#### Task goal
Everything in the entries below should be restated exactly, except for the pictures.

#### Entries provided
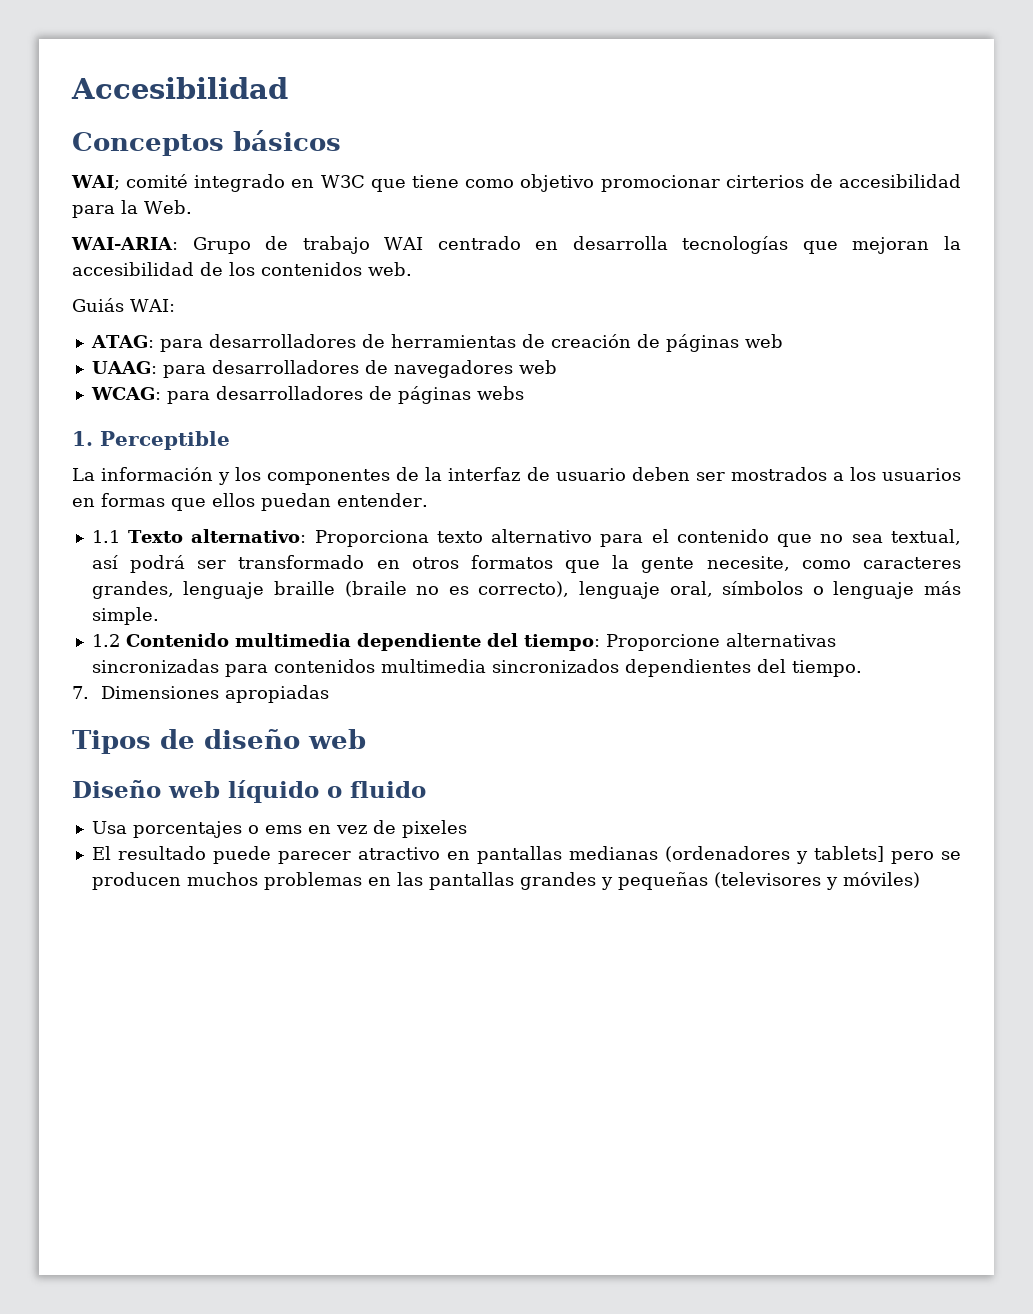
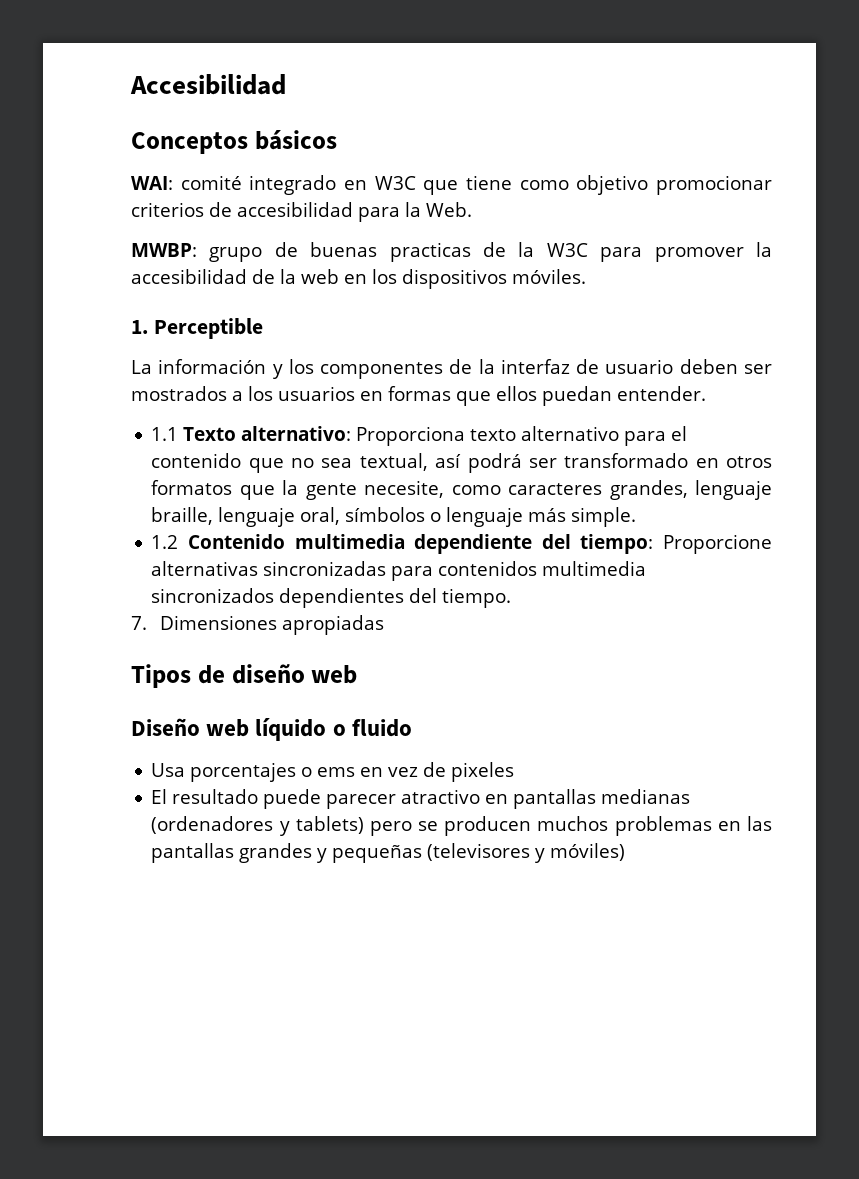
- WAI; comité integrado en W3C que tiene como objetivo promocionar cirterios de accesibilidad para la Web.
+ WAI: comité integrado en W3C que tiene como objetivo promocionar criterios de accesibilidad para la Web.
- WAI-ARIA: Grupo de trabajo WAI centrado en desarrolla tecnologías que mejoran la accesibilidad de los contenidos web.
- Guiás WAI:
- ATAG: para desarrolladores de herramientas de creación de páginas web
- UAAG: para desarrolladores de navegadores web
- WCAG: para desarrolladores de páginas webs
+ MWBP: grupo de buenas practicas de la W3C para promover la accesibilidad de la web en los dispositivos móviles.
- 1.1 Texto alternativo: Proporciona texto alternativo para el contenido que no sea textual, así podrá ser transformado en otros formatos que la gente necesite, como caracteres grandes, lenguaje braille (braile no es correcto), lenguaje oral, símbolos o lenguaje más simple.
+ 1.1 Texto alternativo: Proporciona texto alternativo para el contenido que no sea textual, así podrá ser transformado en otros formatos que la gente necesite, como caracteres grandes, lenguaje braille, lenguaje oral, símbolos o lenguaje más simple.
- El resultado puede parecer atractivo en pantallas medianas (ordenadores y tablets] pero se producen muchos problemas en las pantallas grandes y pequeñas (televisores y móviles)
+ El resultado puede parecer atractivo en pantallas medianas (ordenadores y tablets) pero se producen muchos problemas en las pantallas grandes y pequeñas (televisores y móviles)

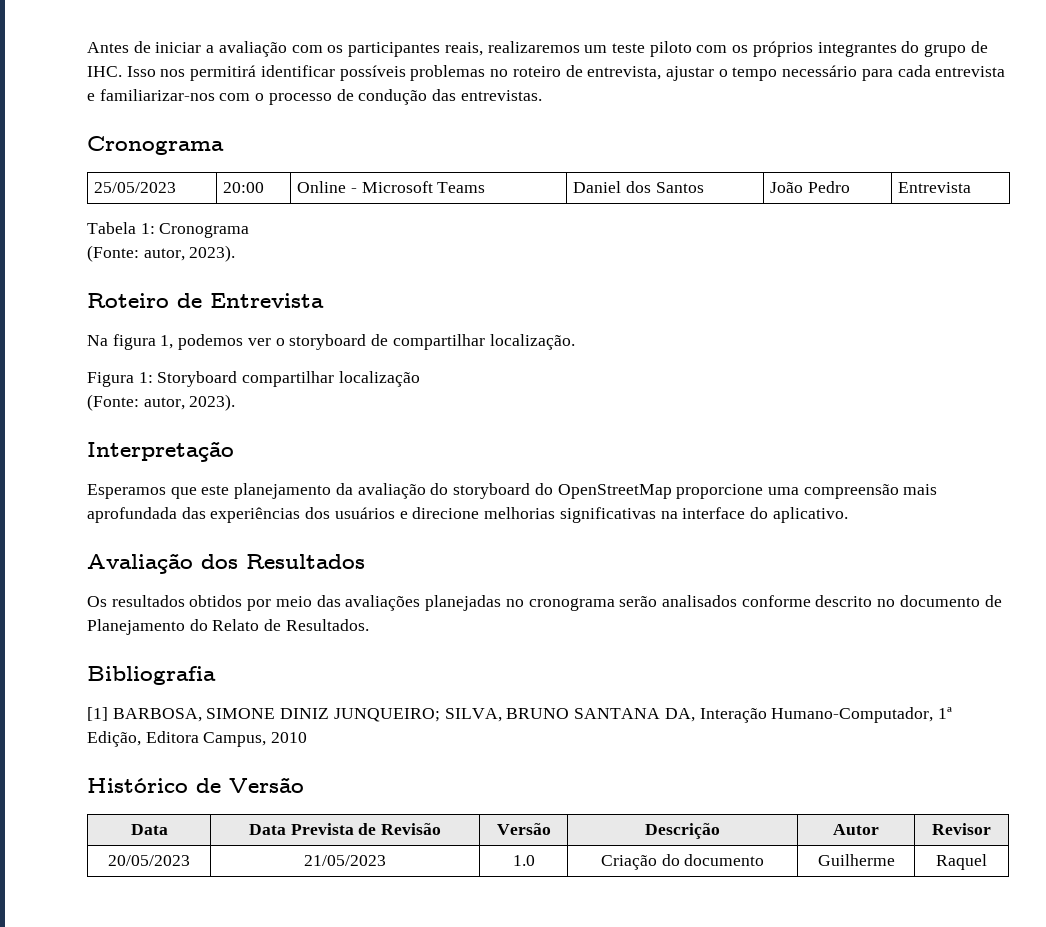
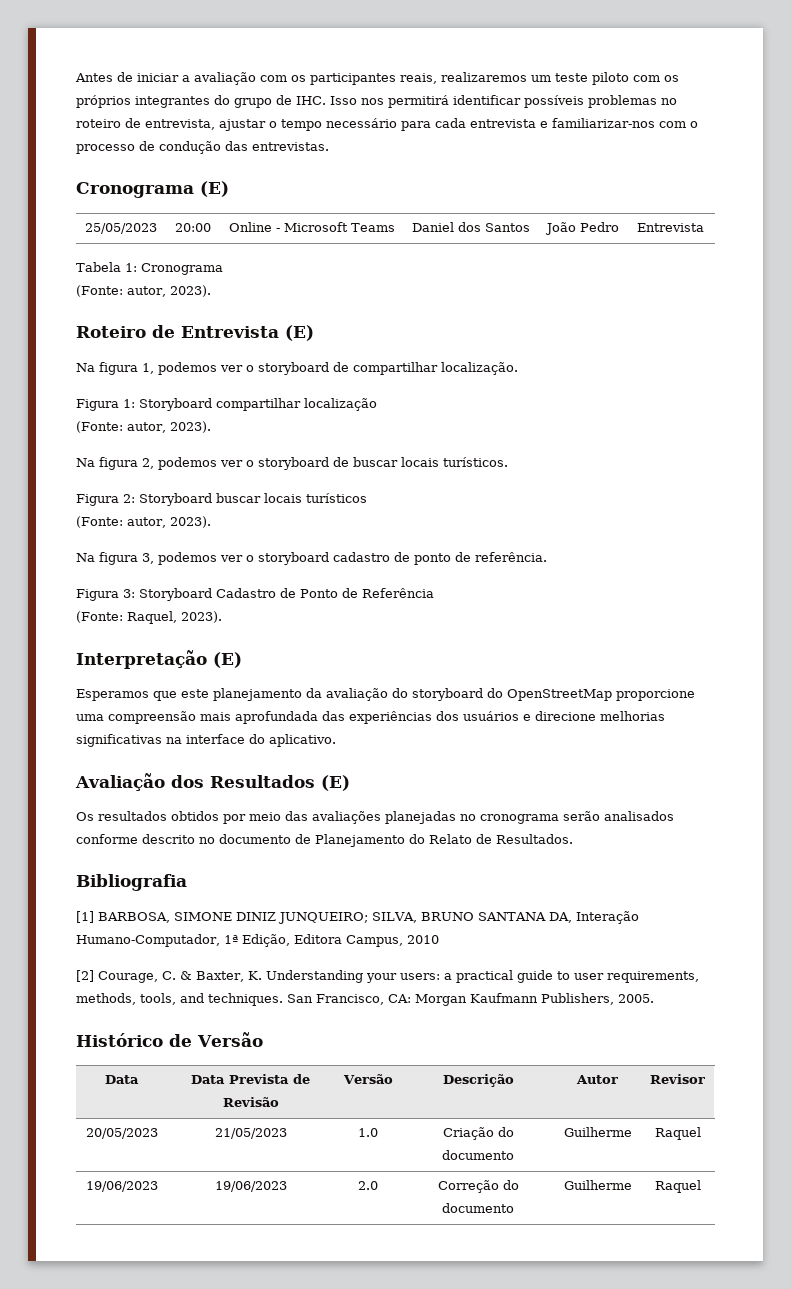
  Antes de iniciar a avaliação com os participantes reais, realizaremos um teste piloto com os próprios integrantes do grupo de IHC. Isso nos permitirá identificar possíveis problemas no roteiro de entrevista, ajustar o tempo necessário para cada entrevista e familiarizar-nos com o processo de condução das entrevistas.
- Cronograma
+ Cronograma (E)
- Roteiro de Entrevista
+ Roteiro de Entrevista (E)
+ Na figura 2, podemos ver o storyboard de buscar locais turísticos.
+ Figura 2: Storyboard buscar locais turísticos
+ (Fonte: autor, 2023).
+ Na figura 3, podemos ver o storyboard cadastro de ponto de referência.
+ Figura 3: Storyboard Cadastro de Ponto de Referência
+ (Fonte: Raquel, 2023).
- Interpretação
+ Interpretação (E)
- Avaliação dos Resultados
+ Avaliação dos Resultados (E)
+ [2] Courage, C. & Baxter, K. Understanding your users: a practical guide to user requirements, methods, tools, and techniques. San Francisco, CA: Morgan Kaufmann Publishers, 2005.
+ 19/06/2023 | 19/06/2023 | 2.0 | Correção do documento | Guilherme | Raquel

#### Task output
- WAI; comité integrado en W3C que tiene como objetivo promocionar cirterios de accesibilidad para la Web.
+ WAI: comité integrado en W3C que tiene como objetivo promocionar criterios de accesibilidad para la Web.
- WAI-ARIA: Grupo de trabajo WAI centrado en desarrolla tecnologías que mejoran la accesibilidad de los contenidos web.
- Guiás WAI:
- ATAG: para desarrolladores de herramientas de creación de páginas web
- UAAG: para desarrolladores de navegadores web
- WCAG: para desarrolladores de páginas webs
+ MWBP: grupo de buenas practicas de la W3C para promover la accesibilidad de la web en los dispositivos móviles.
- 1.1 Texto alternativo: Proporciona texto alternativo para el contenido que no sea textual, así podrá ser transformado en otros formatos que la gente necesite, como caracteres grandes, lenguaje braille (braile no es correcto), lenguaje oral, símbolos o lenguaje más simple.
+ 1.1 Texto alternativo: Proporciona texto alternativo para el contenido que no sea textual, así podrá ser transformado en otros formatos que la gente necesite, como caracteres grandes, lenguaje braille, lenguaje oral, símbolos o lenguaje más simple.
- El resultado puede parecer atractivo en pantallas medianas (ordenadores y tablets] pero se producen muchos problemas en las pantallas grandes y pequeñas (televisores y móviles)
+ El resultado puede parecer atractivo en pantallas medianas (ordenadores y tablets) pero se producen muchos problemas en las pantallas grandes y pequeñas (televisores y móviles)

  Antes de iniciar a avaliação com os participantes reais, realizaremos um teste piloto com os próprios integrantes do grupo de IHC. Isso nos permitirá identificar possíveis problemas no roteiro de entrevista, ajustar o tempo necessário para cada entrevista e familiarizar-nos com o processo de condução das entrevistas.
- Cronograma
+ Cronograma (E)
- Roteiro de Entrevista
+ Roteiro de Entrevista (E)
+ Na figura 2, podemos ver o storyboard de buscar locais turísticos.
+ Figura 2: Storyboard buscar locais turísticos
+ (Fonte: autor, 2023).
+ Na figura 3, podemos ver o storyboard cadastro de ponto de referência.
+ Figura 3: Storyboard Cadastro de Ponto de Referência
+ (Fonte: Raquel, 2023).
- Interpretação
+ Interpretação (E)
- Avaliação dos Resultados
+ Avaliação dos Resultados (E)
+ [2] Courage, C. & Baxter, K. Understanding your users: a practical guide to user requirements, methods, tools, and techniques. San Francisco, CA: Morgan Kaufmann Publishers, 2005.
+ 19/06/2023 | 19/06/2023 | 2.0 | Correção do documento | Guilherme | Raquel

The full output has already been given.